Additionally, we've made a few small improvements:

• Risk Profile and Risk Waiver pages now fall under UpGuard Breach Risk

Over the next week, we'll be rolling out a change to how we display domains and IPs in the UpGuard platform.

Going forward, we will display inactive domains and IPs across your own infrastructure and that of your vendors. We previously only reported on active domains and IP, e.g. ones running a website or with MX records. We track many more domains than what appears in the active section and now provide a way for you to view these.

UpGuard Vendor Risk improvements

We’ve also improved the design and usability of our new Risk Assessment feature, making it easier to create and read risk assessments. As always, if you’d like to try the feature please let us know via support@upguard.com.

And if your account is configured to factor in questionnaire scores into the overall score of a vendor, you will now see a breakdown of the score on their risk profile and vendor summary page.

In short, we now show the total score, questionnaire score, and score based on automated scanning.
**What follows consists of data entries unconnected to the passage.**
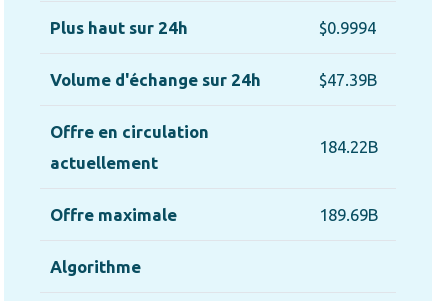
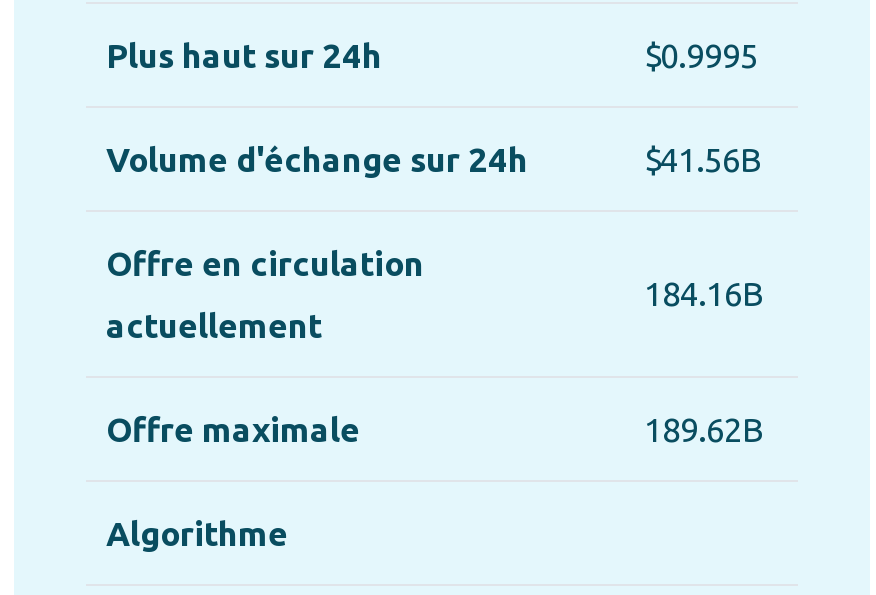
- $0.9994
+ $0.9995

- $47.39B
+ $41.56B

- 184.22B
+ 184.16B

- 189.69B
+ 189.62B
UpGuard Breach Risk improvements

We’ve added new functionality and data to the Identity breaches module:

• You can now send email notifications to those who are exposed in third-party data breaches. This is a good way to remind staff about the appropriate use of work email accounts, discourage staff from reusing passwords, or to remind people to change their passwords.
• Breaches can now be archived once you have processed them, e.g. once you’ve notified impacted employees.
• Our data set of breaches now includes additional breaches that were discovered by the UpGuard Cyber Research team.